DETROIT — During a pro-labor rally in Detroit Tuesday afternoon, Rashida Tlaib, the expected replacement for former U.S. Rep. John Conyers and Abdul El-Sayed, former Democratic candidate for governor, were arrested on Tuesday, October 2, with 16 other protesters.
The protest, part of a national walkout of fast-food workers organized by Fight for $15, garnered hundreds of participants in Detroit.
When asked if she expected she could possibly be arrested Tuesday in an interview with the AANews, Tlaib said she was no stranger to civil disobedience. “I have trespassed on property, and I disrupted then-candidate Trump,” she said.
The march and strike portion of the event began at Woodward and Warren park near Wayne State University.
“[Today] we got into the street,” Tlaib said. “The Q-line got halted, the traffic didn’t know where to go. We just walked right into Woodward and started marching.”
Tlaib, El-Sayed and others set up a table in the middle of Woodward Ave. just past Canfield St.
“Basically in front of McDonalds, we set up kind of a boardroom table, sat around and said we’re ready to negotiate,” she said. “We just sat down in the middle of Woodward with folding chairs and we yelled out ‘Shut it down, shut it down.’ We basically wouldn’t move and [police] forced us to move.”
Tlaib said 14 of the protesters arrested today were women, citing that around 52 percent of fast-food workers are women.
“It was a majority of women of color at the table,” she said.
Tlaib said she heard from women at the rally who struggle with being sexually assaulted at work and finding care for their children.
“I kept getting cheerful,” Tlaib said, “because watching the incredible array of workers wanting to organize a union was very empowering today.”
Tlaib said some of the police officers placing her under arrest told her they agreed with the cause of the protest.
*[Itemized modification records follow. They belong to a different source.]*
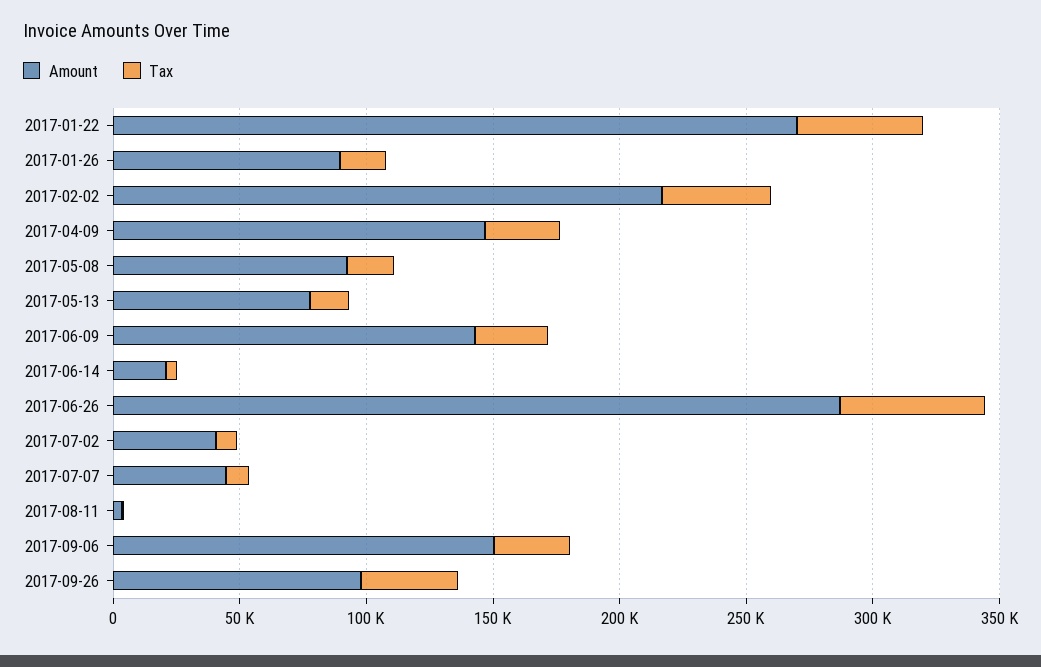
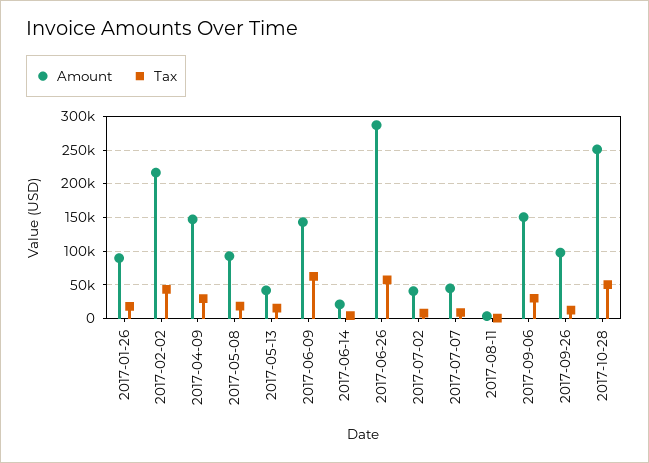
Amount, 2017-01-22: 270000 -> none
Tax, 2017-01-22: 50000 -> none
Amount, 2017-05-13: 80000 -> 40000
Tax, 2017-06-09: 30000 -> 60000
Tax, 2017-09-26: 40000 -> 10000
Amount, 2017-10-28: none -> 250000
Tax, 2017-10-28: none -> 50000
“A couple of them said ‘we’re actually on your side, we get it,’” she said. “It was kind of all a blur, I know one officer said it was disorderly conduct.”
Abdul El-Sayed took to Facebook Live after his release from detention.
“I was with 16 other people who didn’t have nearly the kind of privilege that I have,” he said in the video. “These are people putting their bodies on the line because they’re fighting for access to something as simple as the right to a fair wage for the work that they do.”
“If we’re not willing to put our own bodies on the line in service of that fight then we have to ask ourselves whether or not the words mean anything,” El-Sayed said.
El-Sayed told the AANews it hadn’t crossed his mind that he could be arrested before the rally Tuesday.
“Folks were there getting arrested and I was right there,” he said. “I thought ‘if I run away from this right now then everything I believe in and I talk about, I’m not really putting my body where my mouth is,’ so I stood my ground and got arrested.”
“I’m privileged enough not to have to work for the minimum wage,” El-Sayed added. “But I believe we who have privilege have a responsibility to stand and make sure that people without those privileges have their rights respected. That means the right to a strong, real minimum wage that protects access to the basic dignities of life.”
“We don’t always look behind the counter and ask, ‘who is this person, what is their life and what do they deserve?'” he said.
Earlier Tuesday at another Fight for $15 rally in Flint, a pickup truck drove into a group of protesters. Eight people were injured and hospitalized.
Police said that the incident was accidental and the driver cooperated with the investigation but not in custody.